Not only is the receivables finance industry being enhanced through banks’ partnerships with external parties, leading banks are now collaborating across their treasury management organizations to provide embedded receivables solutions for clients. These value-adding integration initiatives are largely focused on workflow digitization and foreign exchange (FX) risk intermediation, rather than in the area of financing.

For example, in addition to providing end-to-end coverage of clients’ portfolios, banks with an international presence are increasingly offering cross-currency support when it comes to receivables. As supply chains continue to expand across a growing number of jurisdictions, the result is an ever-increasing volume of cross-currency payments. This means buyers are distributing in different currencies to the one used for purchases from suppliers, which exposes them to potentially unfavourable exchange rate fluctuations. And that can significantly impact their ability to repay the supplier at the end of the contract.

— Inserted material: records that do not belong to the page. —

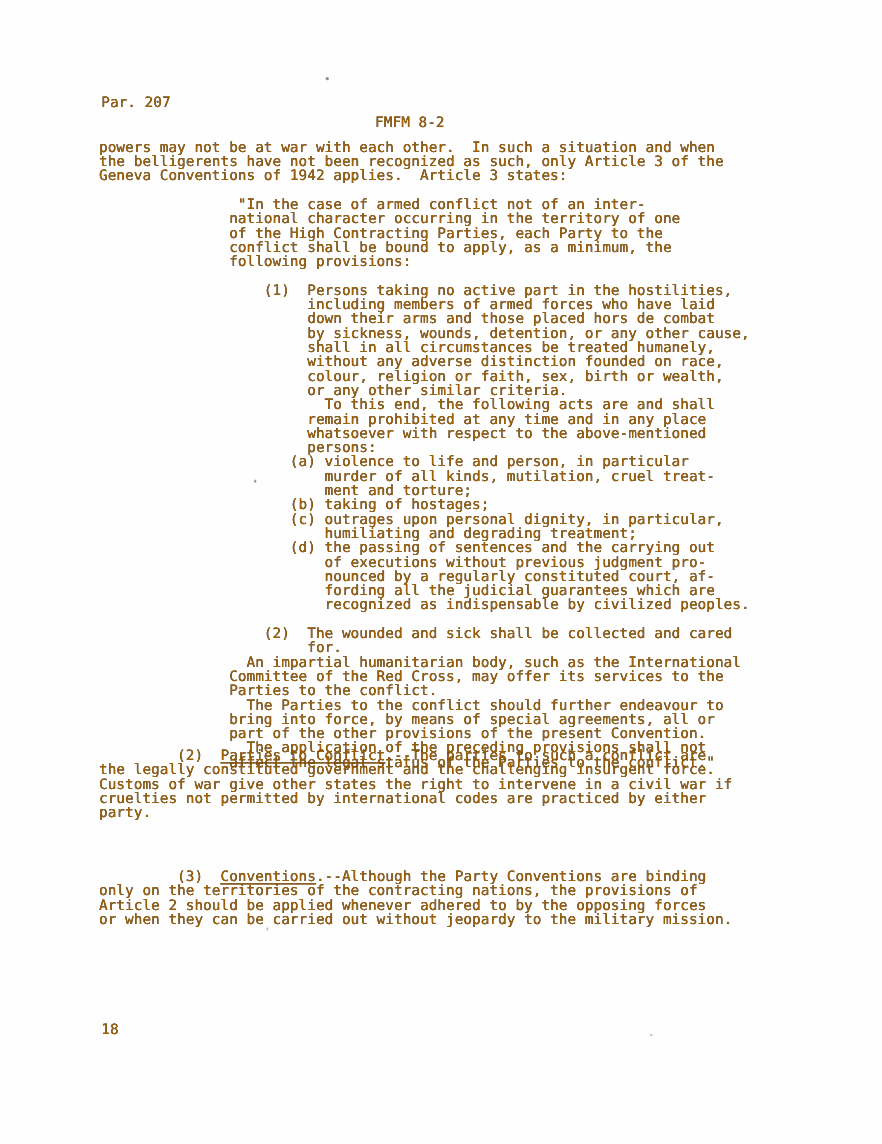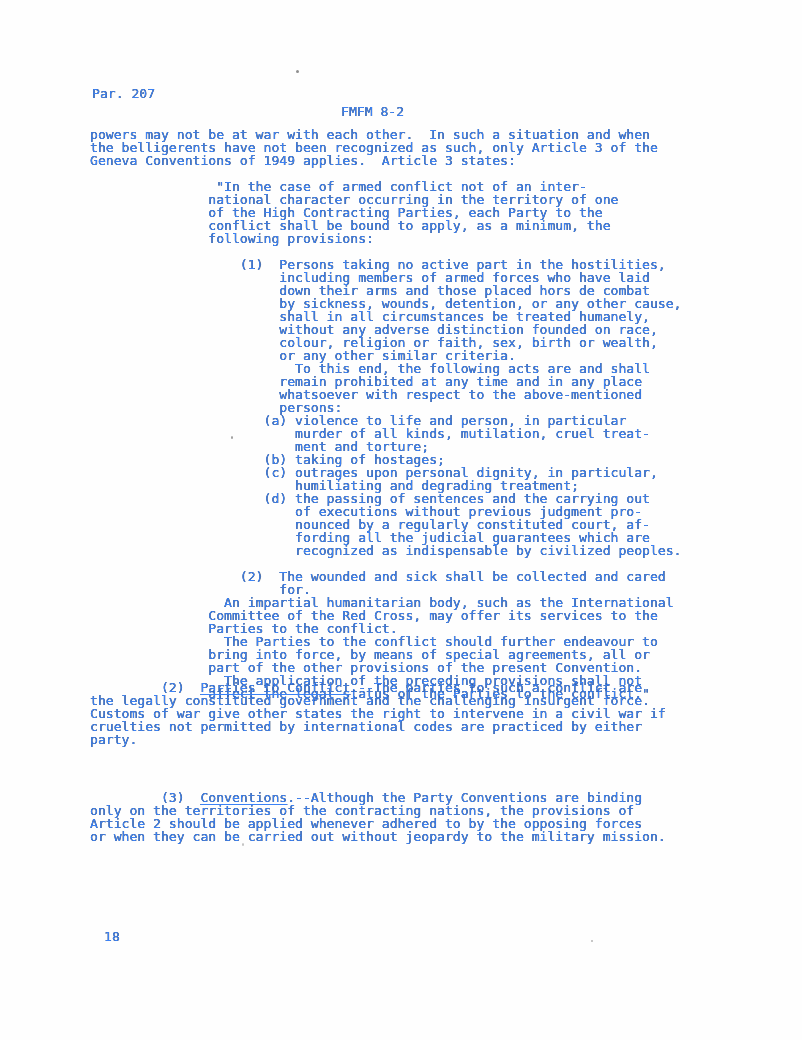"Par. 207" .page { color: #3b82f6 -> #a16207 }
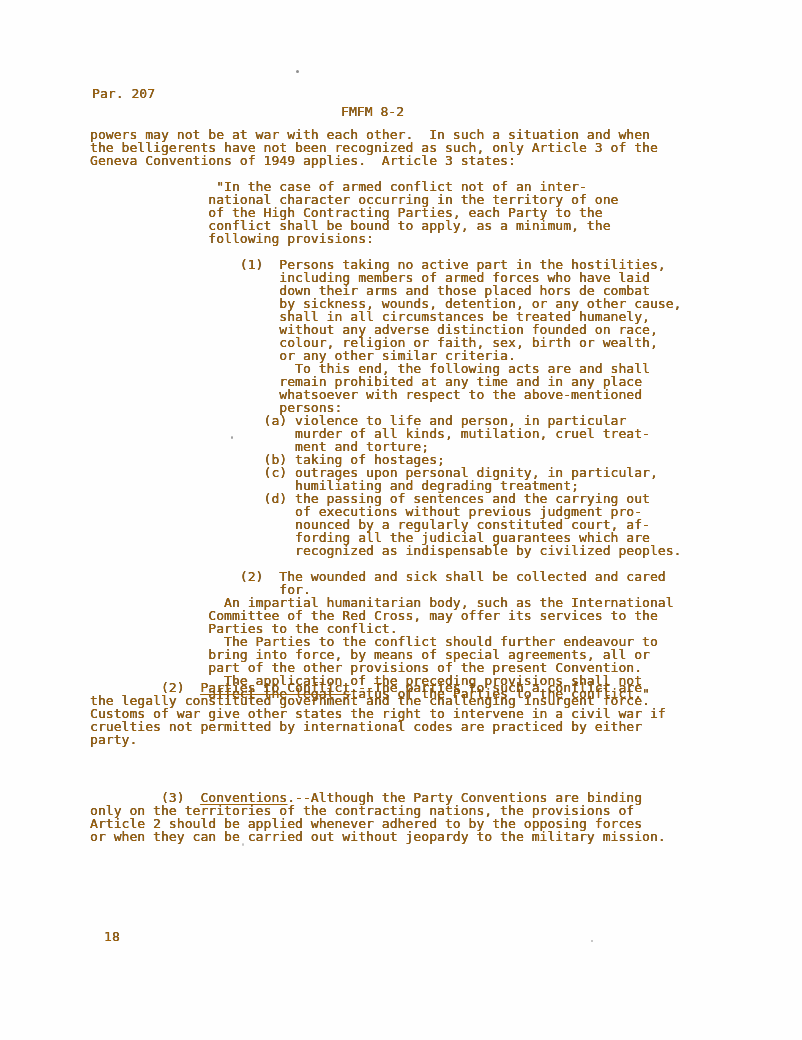"powers may not be at" pre { text: 1949 -> 1942 }
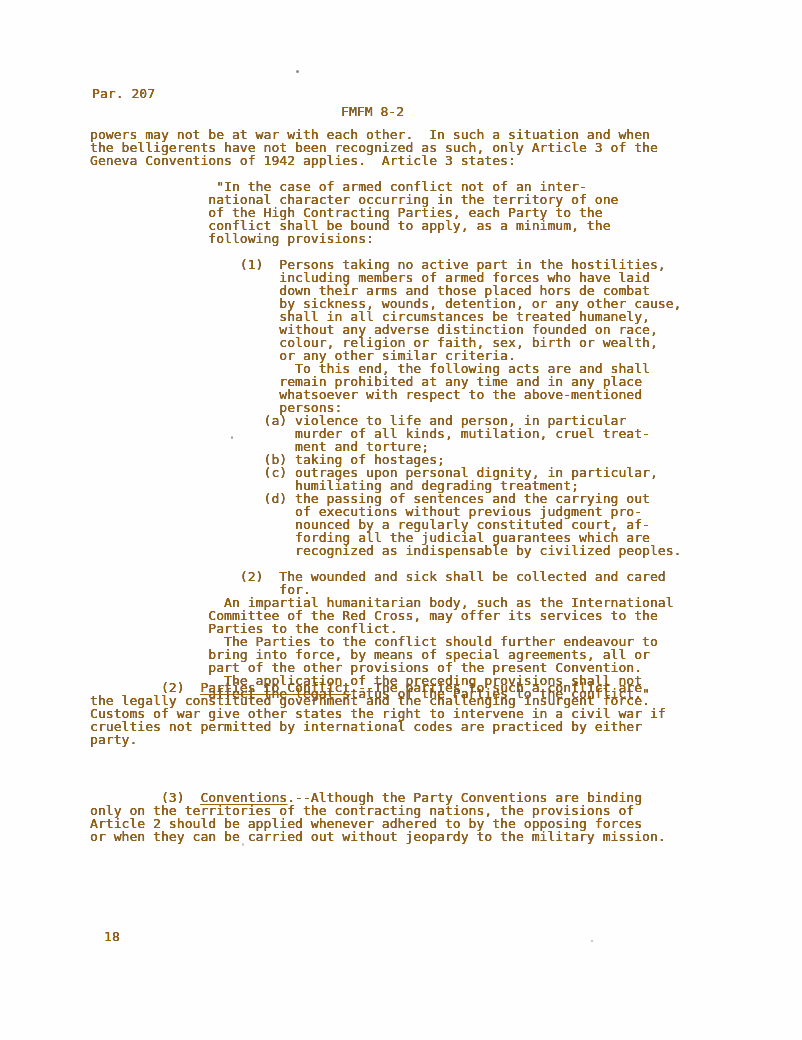"18" pre { left: 104px -> 92px }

Citi®Global Collect, for instance, integrates FX capabilities at the invoicing stage, which provides corporates with the flexibility to offer their invoicing terms in their buyers’ domestic currency. This creates a local-currency experience for the client’s buyer while preserving the client’s functional currency invoicing process, with the bank intermediating the inherent cross-currency risks. Coupled with a robust electronic invoicing platform and granular reconciliation, Citi®Global Collect provides an integrated receivables platform that optimizes clients’ days sales outstanding (DSO), and transparency into the receivables cycle.

Demand for this “domestic experience” within international transactions is growing, and suppliers that have the ability to pay in local currencies will be an attractive option for buyers. In turn, the collections process for the supplier is streamlined and corporates are able to more quickly integrate their businesses in new jurisdictions.

Recovery outlook

Despite its increasing potential, of the roughly US$20 trillion of annual global trade in goods, receivables finance currently accounts for only US$3-3.5 trillion. As such, there is a significant opportunity for growth – particularly as economies across the world continue to recover from the coronavirus pandemic.

As trade flows return to normal, we will inevitably continue to see changes occurring within the receivables finance space. In the short-term, insurance companies – many of which have reduced their exposure to heavily impacted industries such as travel, entertainment, retail, and oil and gas – will likely increase their participation in the sector as watch-listed industries, including airlines and airports, begin to recover their revenue.

Meanwhile, corporates are expected to look to receivables finance as a way of repairing the damage done to their balance sheets during the pandemic. This is especially true as the levels of government support across the globe seen in 2020 are likely to decrease this year, with insolvencies predicted to be around 13-14% higher than in 2019 – considerably more than in 2020. As a result, it will be more important than ever for corporates to secure coverage for their debtor books.

With an international presence, industry-leading FX capabilities, access to a global network of investors and a partnership approach, Citi is actively supporting receivable solutions. Continuously investing in digitizing trade flows and offering integrated solutions, by providing a diversified portfolio approach.

Trade is a global business. And as supply chains continue to evolve and expand into new jurisdictions, receivables finance will continue to present an effective, comprehensive way of optimizing working capital.